---------- Working data

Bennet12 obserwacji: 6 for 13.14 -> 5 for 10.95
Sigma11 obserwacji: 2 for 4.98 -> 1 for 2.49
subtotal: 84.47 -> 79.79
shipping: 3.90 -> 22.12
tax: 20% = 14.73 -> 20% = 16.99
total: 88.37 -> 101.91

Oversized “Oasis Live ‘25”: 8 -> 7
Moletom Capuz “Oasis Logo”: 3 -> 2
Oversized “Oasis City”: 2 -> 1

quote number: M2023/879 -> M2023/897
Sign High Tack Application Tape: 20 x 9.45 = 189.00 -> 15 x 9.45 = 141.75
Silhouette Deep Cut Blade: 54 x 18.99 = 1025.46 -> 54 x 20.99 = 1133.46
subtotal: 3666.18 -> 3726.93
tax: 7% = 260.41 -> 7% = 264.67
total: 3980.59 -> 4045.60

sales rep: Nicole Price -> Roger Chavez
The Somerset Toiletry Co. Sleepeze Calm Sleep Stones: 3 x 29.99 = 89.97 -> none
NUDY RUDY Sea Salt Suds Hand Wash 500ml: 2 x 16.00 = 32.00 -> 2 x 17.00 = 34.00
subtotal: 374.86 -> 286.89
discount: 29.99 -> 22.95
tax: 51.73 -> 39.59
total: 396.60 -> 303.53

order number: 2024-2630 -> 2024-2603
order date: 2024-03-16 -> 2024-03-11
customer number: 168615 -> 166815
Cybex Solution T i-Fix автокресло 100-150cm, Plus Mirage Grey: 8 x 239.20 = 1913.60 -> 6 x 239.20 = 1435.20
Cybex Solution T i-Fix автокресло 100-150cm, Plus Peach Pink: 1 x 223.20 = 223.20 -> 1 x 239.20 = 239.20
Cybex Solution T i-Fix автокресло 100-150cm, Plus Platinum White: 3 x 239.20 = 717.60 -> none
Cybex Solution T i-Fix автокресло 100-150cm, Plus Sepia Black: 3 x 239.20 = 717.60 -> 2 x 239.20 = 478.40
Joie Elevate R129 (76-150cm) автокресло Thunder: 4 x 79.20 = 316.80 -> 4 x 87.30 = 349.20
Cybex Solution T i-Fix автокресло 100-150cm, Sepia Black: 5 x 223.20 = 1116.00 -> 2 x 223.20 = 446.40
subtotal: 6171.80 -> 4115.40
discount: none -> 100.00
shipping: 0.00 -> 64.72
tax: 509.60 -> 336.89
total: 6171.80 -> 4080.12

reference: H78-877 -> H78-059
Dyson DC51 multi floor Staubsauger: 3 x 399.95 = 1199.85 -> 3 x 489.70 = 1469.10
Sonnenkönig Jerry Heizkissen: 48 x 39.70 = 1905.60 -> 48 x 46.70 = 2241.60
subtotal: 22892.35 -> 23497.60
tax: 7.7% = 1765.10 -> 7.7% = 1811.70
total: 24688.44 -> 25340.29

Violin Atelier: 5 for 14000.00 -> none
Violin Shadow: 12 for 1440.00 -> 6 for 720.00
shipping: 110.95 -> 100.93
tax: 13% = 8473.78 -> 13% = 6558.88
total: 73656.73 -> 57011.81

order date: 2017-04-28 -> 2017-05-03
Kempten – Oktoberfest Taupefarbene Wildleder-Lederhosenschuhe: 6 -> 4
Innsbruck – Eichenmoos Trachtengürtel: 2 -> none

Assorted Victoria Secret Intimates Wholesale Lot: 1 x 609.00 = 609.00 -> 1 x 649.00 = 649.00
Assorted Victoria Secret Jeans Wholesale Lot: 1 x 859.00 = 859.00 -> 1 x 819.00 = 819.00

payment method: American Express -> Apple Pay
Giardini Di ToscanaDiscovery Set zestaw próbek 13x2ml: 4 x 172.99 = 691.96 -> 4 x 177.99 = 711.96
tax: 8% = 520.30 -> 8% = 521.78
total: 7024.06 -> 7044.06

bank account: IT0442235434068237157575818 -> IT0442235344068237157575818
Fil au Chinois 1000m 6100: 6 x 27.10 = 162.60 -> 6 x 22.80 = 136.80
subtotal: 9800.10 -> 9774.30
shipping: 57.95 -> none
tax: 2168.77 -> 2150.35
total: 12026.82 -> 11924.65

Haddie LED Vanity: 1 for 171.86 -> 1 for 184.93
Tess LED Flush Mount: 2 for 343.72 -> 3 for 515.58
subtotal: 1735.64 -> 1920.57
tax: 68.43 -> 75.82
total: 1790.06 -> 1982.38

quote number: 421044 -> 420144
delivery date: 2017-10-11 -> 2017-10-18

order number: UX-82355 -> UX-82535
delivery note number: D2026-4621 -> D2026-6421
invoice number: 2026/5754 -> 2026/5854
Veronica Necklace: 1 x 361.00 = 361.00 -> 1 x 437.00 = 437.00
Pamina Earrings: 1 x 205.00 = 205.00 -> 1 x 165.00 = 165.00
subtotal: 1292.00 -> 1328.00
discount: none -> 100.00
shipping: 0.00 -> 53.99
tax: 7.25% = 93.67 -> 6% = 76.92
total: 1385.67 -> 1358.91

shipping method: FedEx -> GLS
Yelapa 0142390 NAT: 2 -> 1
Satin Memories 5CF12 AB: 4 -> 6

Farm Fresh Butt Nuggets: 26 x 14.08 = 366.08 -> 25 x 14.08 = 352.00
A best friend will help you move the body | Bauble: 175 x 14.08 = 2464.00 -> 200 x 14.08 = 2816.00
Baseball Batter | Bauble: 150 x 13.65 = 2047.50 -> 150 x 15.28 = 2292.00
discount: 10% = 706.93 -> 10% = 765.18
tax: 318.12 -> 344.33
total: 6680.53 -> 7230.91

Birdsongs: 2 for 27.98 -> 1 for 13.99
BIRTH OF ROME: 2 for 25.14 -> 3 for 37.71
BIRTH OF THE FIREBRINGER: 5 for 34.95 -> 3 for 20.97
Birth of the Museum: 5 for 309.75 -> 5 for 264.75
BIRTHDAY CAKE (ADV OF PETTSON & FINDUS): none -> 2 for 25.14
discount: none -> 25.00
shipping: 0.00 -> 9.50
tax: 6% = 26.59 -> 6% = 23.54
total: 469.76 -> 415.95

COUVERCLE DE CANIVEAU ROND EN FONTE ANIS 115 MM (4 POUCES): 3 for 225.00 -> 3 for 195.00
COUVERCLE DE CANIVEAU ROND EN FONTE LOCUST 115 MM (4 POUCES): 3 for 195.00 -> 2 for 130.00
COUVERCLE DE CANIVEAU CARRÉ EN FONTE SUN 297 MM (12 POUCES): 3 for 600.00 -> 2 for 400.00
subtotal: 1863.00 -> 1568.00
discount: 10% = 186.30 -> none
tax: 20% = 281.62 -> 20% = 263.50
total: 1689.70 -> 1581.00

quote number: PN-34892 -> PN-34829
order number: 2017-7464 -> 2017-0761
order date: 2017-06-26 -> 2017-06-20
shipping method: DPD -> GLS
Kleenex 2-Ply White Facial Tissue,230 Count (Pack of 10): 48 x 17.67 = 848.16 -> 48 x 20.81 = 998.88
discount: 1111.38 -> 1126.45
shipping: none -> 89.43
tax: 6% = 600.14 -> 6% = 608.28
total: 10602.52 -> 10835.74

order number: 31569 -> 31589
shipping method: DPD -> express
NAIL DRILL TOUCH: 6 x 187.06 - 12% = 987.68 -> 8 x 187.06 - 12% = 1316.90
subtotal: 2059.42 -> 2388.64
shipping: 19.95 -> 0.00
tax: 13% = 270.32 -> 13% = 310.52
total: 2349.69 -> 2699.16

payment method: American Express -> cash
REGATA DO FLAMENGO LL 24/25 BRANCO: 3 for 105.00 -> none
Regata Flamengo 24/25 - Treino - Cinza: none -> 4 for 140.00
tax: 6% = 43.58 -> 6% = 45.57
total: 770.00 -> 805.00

--------------------

• **What is being asked**: Repeat verbatim the line holding "tax: 20% = 281.62 -> 20% = 263.50" and all lines after it, up to the end of the material.

• **Problem solution**:
tax: 20% = 281.62 -> 20% = 263.50
total: 1689.70 -> 1581.00

quote number: PN-34892 -> PN-34829
order number: 2017-7464 -> 2017-0761
order date: 2017-06-26 -> 2017-06-20
shipping method: DPD -> GLS
Kleenex 2-Ply White Facial Tissue,230 Count (Pack of 10): 48 x 17.67 = 848.16 -> 48 x 20.81 = 998.88
discount: 1111.38 -> 1126.45
shipping: none -> 89.43
tax: 6% = 600.14 -> 6% = 608.28
total: 10602.52 -> 10835.74

order number: 31569 -> 31589
shipping method: DPD -> express
NAIL DRILL TOUCH: 6 x 187.06 - 12% = 987.68 -> 8 x 187.06 - 12% = 1316.90
subtotal: 2059.42 -> 2388.64
shipping: 19.95 -> 0.00
tax: 13% = 270.32 -> 13% = 310.52
total: 2349.69 -> 2699.16

payment method: American Express -> cash
REGATA DO FLAMENGO LL 24/25 BRANCO: 3 for 105.00 -> none
Regata Flamengo 24/25 - Treino - Cinza: none -> 4 for 140.00
tax: 6% = 43.58 -> 6% = 45.57
total: 770.00 -> 805.00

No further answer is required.